Investigational drugs: CDR132L is an experimental medication delivered directly into the bloodstream through IV infusion. It is designed to improve the heart’s pumping ability by targeting specific molecules that affect heart function, potentially serving as a helpful addition to standard treatments for weakened hearts following a heart attack.
Summary
The four ongoing clinical trials for hypervolaemia represent diverse approaches to managing fluid overload and related cardiovascular complications. The studies are concentrated primarily in European countries, with particularly strong representation in Czechia, Netherlands, Sweden, Germany, and Denmark. The trials span different patient populations, from critically ill ICU patients to those at risk of heart failure and patients recovering from heart attacks.
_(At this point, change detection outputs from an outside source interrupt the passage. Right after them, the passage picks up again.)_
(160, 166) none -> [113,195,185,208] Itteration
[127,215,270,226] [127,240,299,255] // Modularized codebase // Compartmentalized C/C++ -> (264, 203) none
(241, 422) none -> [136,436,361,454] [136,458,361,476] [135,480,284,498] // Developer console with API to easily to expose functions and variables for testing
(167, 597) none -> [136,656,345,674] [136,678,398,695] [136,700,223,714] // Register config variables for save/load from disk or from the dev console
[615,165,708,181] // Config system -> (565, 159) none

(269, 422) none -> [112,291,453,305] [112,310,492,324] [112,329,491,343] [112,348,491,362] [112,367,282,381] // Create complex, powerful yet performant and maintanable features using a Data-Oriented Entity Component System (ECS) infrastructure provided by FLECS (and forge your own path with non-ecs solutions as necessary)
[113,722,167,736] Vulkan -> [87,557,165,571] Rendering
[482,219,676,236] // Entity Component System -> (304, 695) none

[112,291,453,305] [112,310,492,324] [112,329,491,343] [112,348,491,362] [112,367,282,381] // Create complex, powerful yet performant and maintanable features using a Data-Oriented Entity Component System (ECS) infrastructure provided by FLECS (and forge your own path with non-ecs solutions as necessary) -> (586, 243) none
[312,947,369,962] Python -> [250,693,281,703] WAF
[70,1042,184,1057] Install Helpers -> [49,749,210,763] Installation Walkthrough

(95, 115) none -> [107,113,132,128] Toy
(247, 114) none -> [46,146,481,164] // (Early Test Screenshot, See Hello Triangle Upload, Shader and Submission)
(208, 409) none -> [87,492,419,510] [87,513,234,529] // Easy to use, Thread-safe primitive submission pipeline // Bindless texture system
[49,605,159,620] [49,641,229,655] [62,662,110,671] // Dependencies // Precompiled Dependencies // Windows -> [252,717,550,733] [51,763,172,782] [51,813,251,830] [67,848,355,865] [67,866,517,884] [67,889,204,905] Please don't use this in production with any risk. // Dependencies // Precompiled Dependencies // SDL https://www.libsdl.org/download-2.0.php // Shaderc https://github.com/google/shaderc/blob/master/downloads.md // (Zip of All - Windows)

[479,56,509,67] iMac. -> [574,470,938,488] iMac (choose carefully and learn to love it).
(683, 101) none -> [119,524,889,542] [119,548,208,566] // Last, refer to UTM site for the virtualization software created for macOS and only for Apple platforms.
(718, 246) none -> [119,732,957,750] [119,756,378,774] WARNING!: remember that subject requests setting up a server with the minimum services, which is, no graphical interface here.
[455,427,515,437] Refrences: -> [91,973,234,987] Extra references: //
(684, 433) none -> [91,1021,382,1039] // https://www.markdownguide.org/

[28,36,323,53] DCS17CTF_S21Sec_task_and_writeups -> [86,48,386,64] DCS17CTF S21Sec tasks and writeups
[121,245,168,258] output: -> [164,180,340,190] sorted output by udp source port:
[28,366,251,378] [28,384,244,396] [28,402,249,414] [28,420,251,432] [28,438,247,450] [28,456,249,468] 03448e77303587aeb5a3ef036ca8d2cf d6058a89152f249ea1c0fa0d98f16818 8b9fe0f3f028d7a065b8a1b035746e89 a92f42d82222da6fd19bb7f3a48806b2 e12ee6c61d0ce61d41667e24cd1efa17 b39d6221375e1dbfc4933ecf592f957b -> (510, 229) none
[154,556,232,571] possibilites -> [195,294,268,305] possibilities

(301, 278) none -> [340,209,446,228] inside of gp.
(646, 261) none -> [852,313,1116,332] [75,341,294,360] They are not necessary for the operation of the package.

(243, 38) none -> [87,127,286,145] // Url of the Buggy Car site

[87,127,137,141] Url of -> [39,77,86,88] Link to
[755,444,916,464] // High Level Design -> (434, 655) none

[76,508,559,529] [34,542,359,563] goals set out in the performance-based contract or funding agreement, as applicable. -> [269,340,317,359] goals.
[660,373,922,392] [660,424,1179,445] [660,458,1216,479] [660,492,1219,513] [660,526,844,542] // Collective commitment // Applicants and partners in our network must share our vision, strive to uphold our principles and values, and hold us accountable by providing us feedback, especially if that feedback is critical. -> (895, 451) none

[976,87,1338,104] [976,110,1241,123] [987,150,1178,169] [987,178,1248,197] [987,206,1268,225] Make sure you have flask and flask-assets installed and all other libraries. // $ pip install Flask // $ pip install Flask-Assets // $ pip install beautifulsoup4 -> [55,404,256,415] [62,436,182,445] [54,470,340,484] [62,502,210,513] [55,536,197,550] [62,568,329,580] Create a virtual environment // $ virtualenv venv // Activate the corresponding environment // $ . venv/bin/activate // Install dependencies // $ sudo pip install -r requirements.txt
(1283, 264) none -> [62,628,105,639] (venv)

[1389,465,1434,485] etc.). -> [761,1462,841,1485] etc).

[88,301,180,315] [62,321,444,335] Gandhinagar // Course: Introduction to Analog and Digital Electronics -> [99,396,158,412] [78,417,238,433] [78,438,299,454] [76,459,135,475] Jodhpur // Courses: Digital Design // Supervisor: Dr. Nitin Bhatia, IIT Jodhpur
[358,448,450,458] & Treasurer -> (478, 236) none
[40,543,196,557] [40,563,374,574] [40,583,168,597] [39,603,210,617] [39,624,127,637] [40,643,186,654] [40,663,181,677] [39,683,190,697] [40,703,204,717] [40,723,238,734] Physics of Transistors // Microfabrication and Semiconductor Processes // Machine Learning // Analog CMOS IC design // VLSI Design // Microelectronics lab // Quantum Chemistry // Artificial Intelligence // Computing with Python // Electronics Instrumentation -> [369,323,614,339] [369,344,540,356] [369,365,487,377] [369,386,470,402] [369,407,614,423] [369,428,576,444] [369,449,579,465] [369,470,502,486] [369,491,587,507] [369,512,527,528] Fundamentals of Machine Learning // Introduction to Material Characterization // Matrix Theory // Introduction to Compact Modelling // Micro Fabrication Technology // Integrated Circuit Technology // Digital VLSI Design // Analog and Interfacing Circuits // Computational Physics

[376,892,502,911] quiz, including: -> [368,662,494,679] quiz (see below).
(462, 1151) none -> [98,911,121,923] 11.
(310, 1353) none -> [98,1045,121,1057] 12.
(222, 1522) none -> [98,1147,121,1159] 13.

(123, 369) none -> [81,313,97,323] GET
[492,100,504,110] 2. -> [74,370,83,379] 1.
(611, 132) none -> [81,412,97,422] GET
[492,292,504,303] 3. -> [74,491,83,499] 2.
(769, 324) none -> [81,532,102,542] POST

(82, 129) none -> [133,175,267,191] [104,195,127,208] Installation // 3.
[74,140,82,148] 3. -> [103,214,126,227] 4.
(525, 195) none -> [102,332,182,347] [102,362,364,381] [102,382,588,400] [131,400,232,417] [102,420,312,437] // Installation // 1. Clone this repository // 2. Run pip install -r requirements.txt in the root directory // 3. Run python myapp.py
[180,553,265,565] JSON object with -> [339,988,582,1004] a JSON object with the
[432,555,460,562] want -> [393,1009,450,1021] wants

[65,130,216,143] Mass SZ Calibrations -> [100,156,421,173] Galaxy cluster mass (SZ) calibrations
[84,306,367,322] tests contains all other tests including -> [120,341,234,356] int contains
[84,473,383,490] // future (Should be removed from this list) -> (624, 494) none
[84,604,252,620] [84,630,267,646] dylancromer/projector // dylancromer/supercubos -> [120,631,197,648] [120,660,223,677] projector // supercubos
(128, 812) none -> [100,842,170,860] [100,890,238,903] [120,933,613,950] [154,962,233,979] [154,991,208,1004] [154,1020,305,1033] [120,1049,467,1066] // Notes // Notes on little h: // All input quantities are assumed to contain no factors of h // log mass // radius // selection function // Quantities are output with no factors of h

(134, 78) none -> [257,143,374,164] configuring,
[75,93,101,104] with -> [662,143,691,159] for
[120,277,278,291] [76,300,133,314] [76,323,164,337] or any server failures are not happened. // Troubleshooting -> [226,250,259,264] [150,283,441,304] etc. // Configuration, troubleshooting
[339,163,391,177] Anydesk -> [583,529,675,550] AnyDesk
The treatments being tested include both established medications like Furosemide and Dapagliflozin, as well as experimental drugs such as Baxdrostat, Sodium Zirconium Cyclosilicate, and CDR132L. A notable focus across several trials is the management of fluid balance and electrolyte levels, particularly potassium, in patients with cardiovascular conditions. This reflects the complex relationship between fluid overload, heart function, and metabolic balance in managing these conditions.
The trials demonstrate a shift toward combination therapies and precision medicine approaches, with studies examining how new medications can optimize existing treatments or address complications that limit current therapeutic options. The geographical distribution suggests strong clinical research infrastructure in Central and Northern Europe for cardiovascular and critical care studies.